### [The task]
Copy all data exactly. Skip pictures.

### [Data to process]
•••
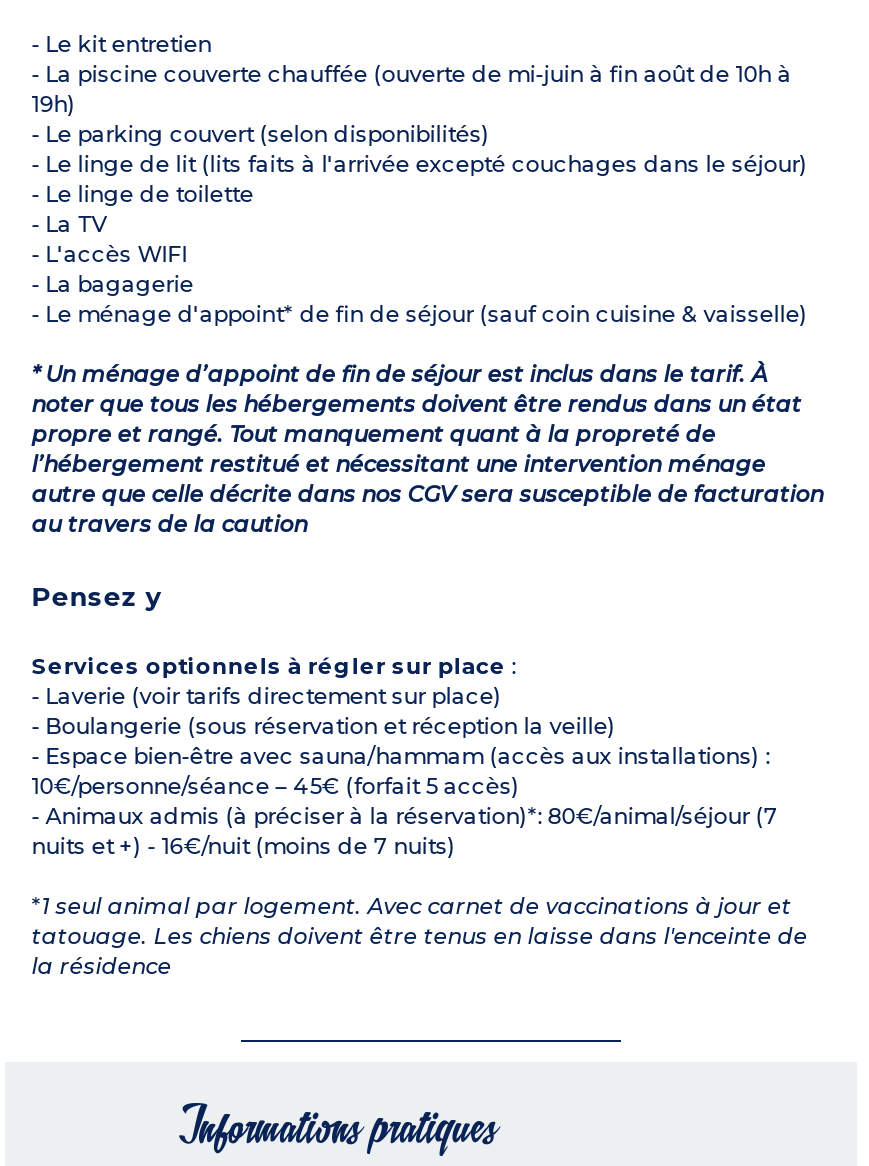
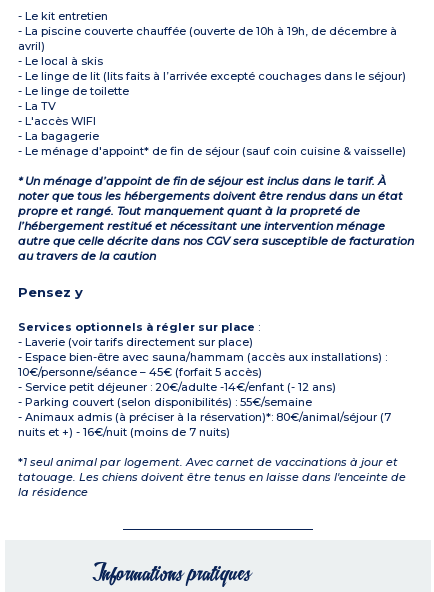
- - La piscine couverte chauffée (ouverte de mi-juin à fin août de 10h à
- 19h)
- - Le parking couvert (selon disponibilités)
- - Le linge de lit (lits faits à l'arrivée excepté couchages dans le séjour)
+ - La piscine couverte chauffée (ouverte de 10h à 19h, de décembre à
+ avril)
+ - Le local à skis
+ - Le linge de lit (lits faits à l’arrivée excepté couchages dans le séjour)

- - Boulangerie (sous réservation et réception la veille)

+ - Service petit déjeuner : 20€/adulte -14€/enfant (- 12 ans)
+ - Parking couvert (selon disponibilités) : 55€/semaine
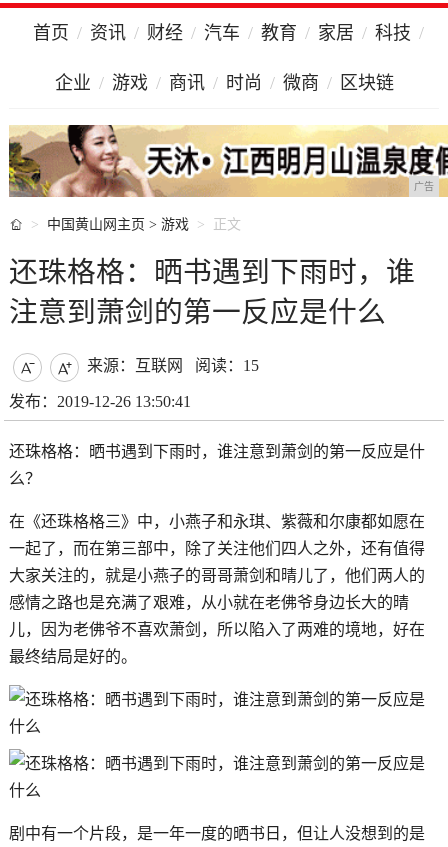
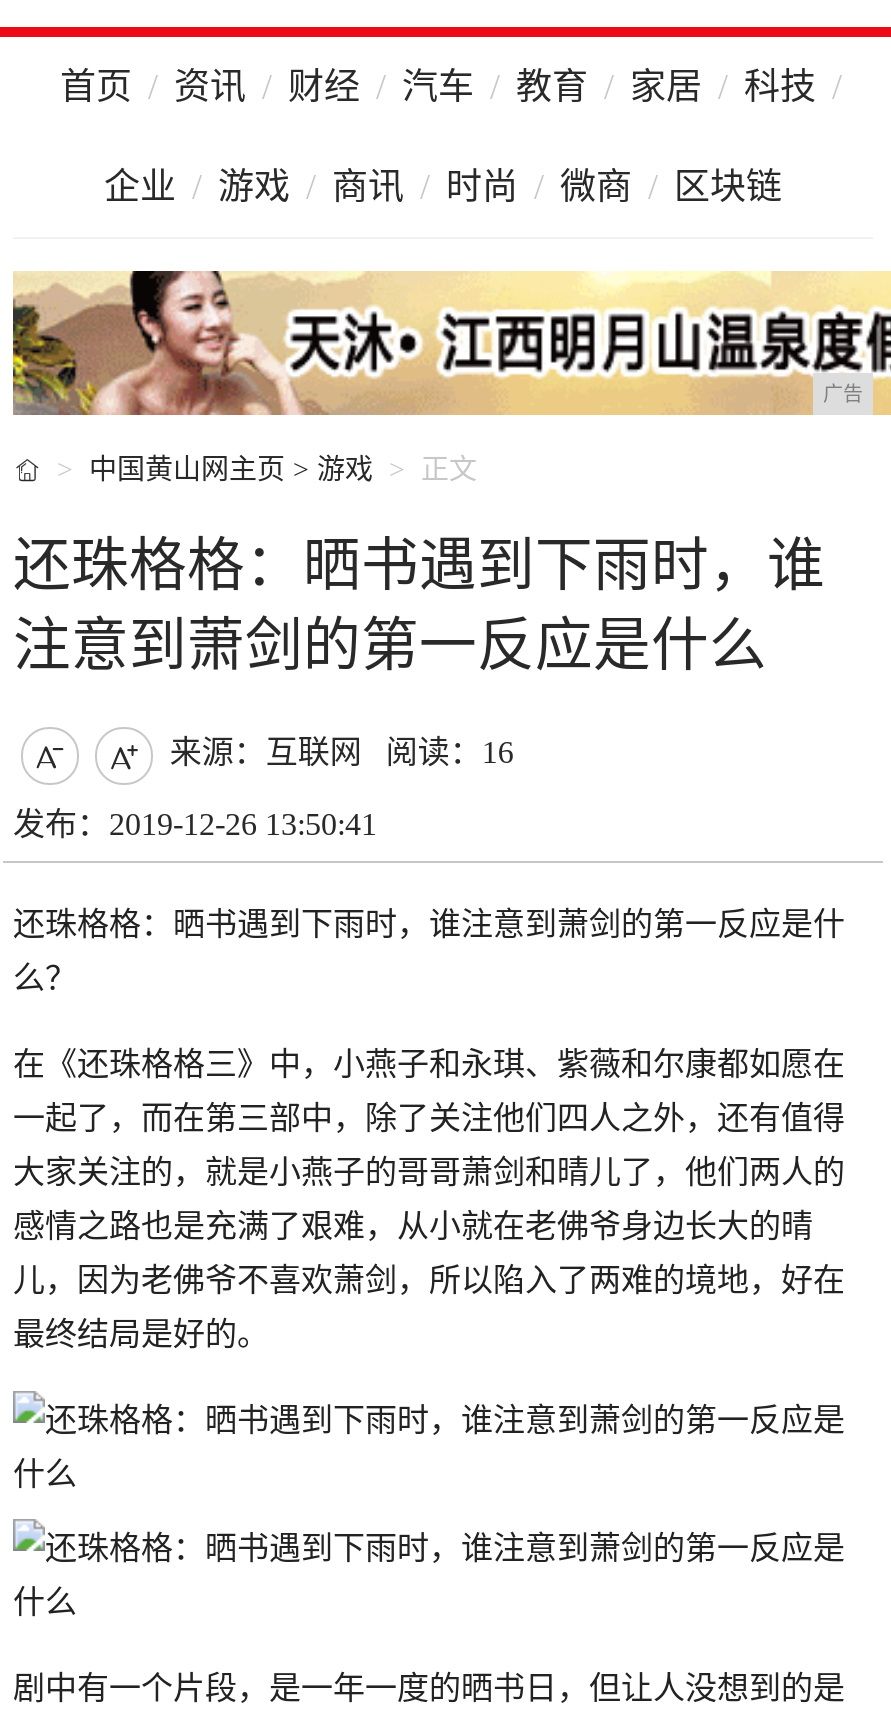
- 阅读：15
+ 阅读：16
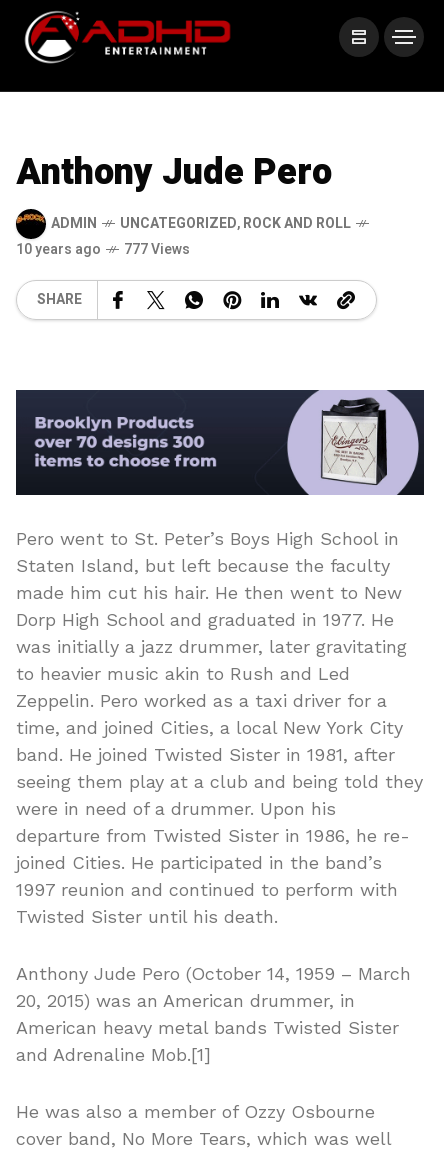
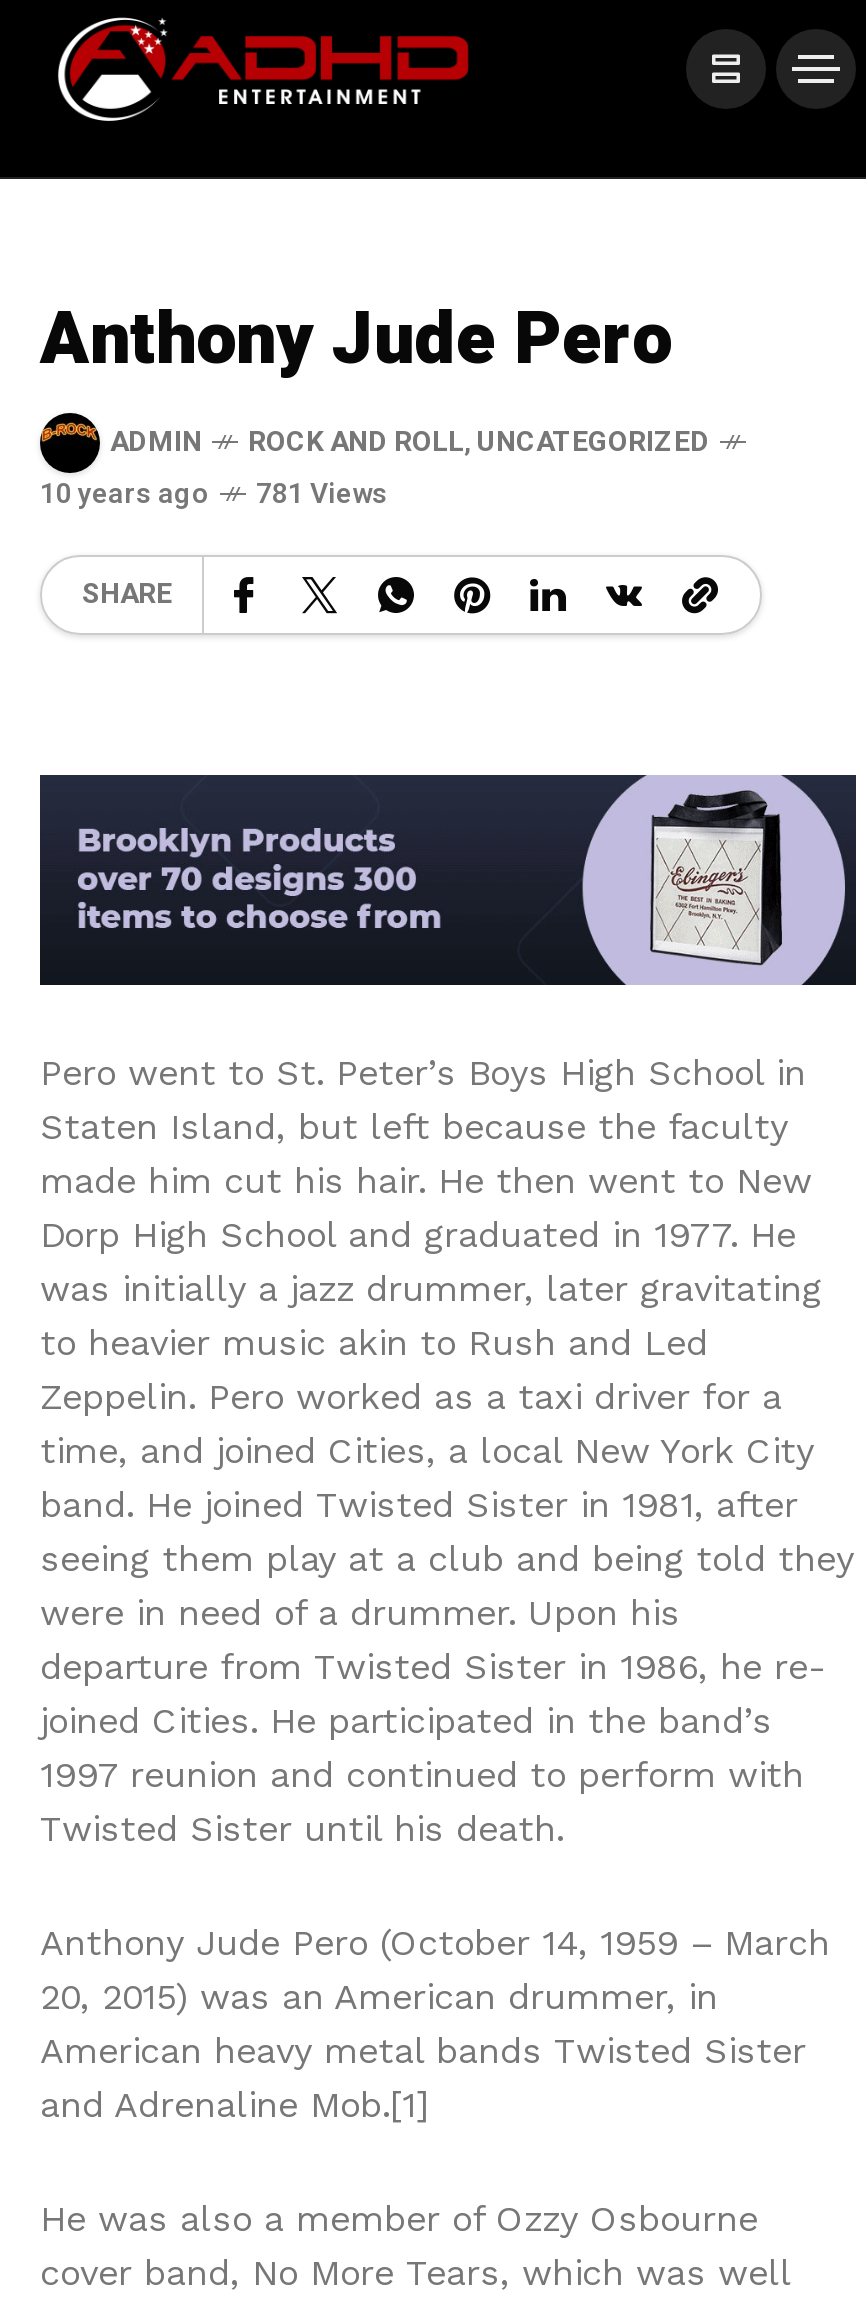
- UNCATEGORIZED, ROCK AND ROLL
+ ROCK AND ROLL, UNCATEGORIZED

- 10 years ago 777 Views
+ 10 years ago 781 Views
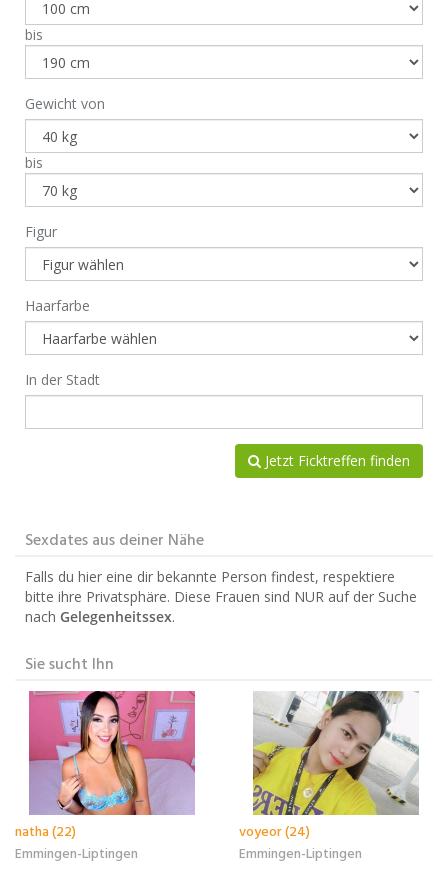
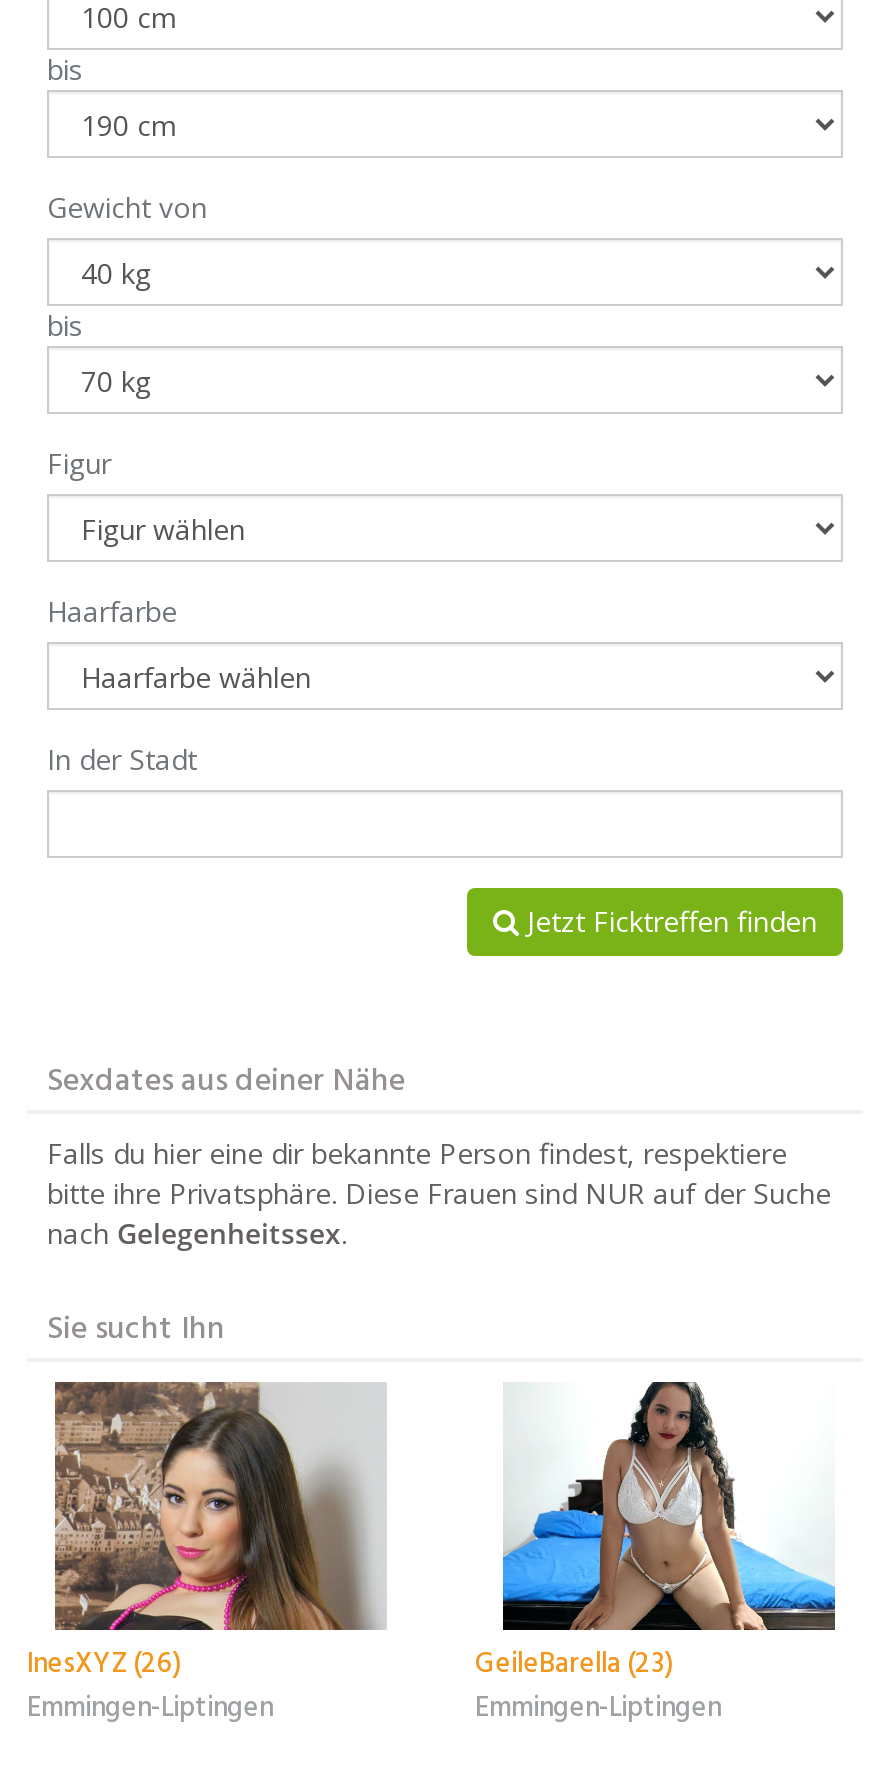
- [image]
- natha (22)
+ [image]
+ InesXYZ (26)

- [image]
- voyeor (24)
+ [image]
+ GeileBarella (23)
•••
### [Solution for this exercise]
- - La piscine couverte chauffée (ouverte de mi-juin à fin août de 10h à
- 19h)
- - Le parking couvert (selon disponibilités)
- - Le linge de lit (lits faits à l'arrivée excepté couchages dans le séjour)
+ - La piscine couverte chauffée (ouverte de 10h à 19h, de décembre à
+ avril)
+ - Le local à skis
+ - Le linge de lit (lits faits à l’arrivée excepté couchages dans le séjour)

- - Boulangerie (sous réservation et réception la veille)

+ - Service petit déjeuner : 20€/adulte -14€/enfant (- 12 ans)
+ - Parking couvert (selon disponibilités) : 55€/semaine
- 阅读：15
+ 阅读：16
- UNCATEGORIZED, ROCK AND ROLL
+ ROCK AND ROLL, UNCATEGORIZED

- 10 years ago 777 Views
+ 10 years ago 781 Views
- [image]
- natha (22)
+ [image]
+ InesXYZ (26)

- [image]
- voyeor (24)
+ [image]
+ GeileBarella (23)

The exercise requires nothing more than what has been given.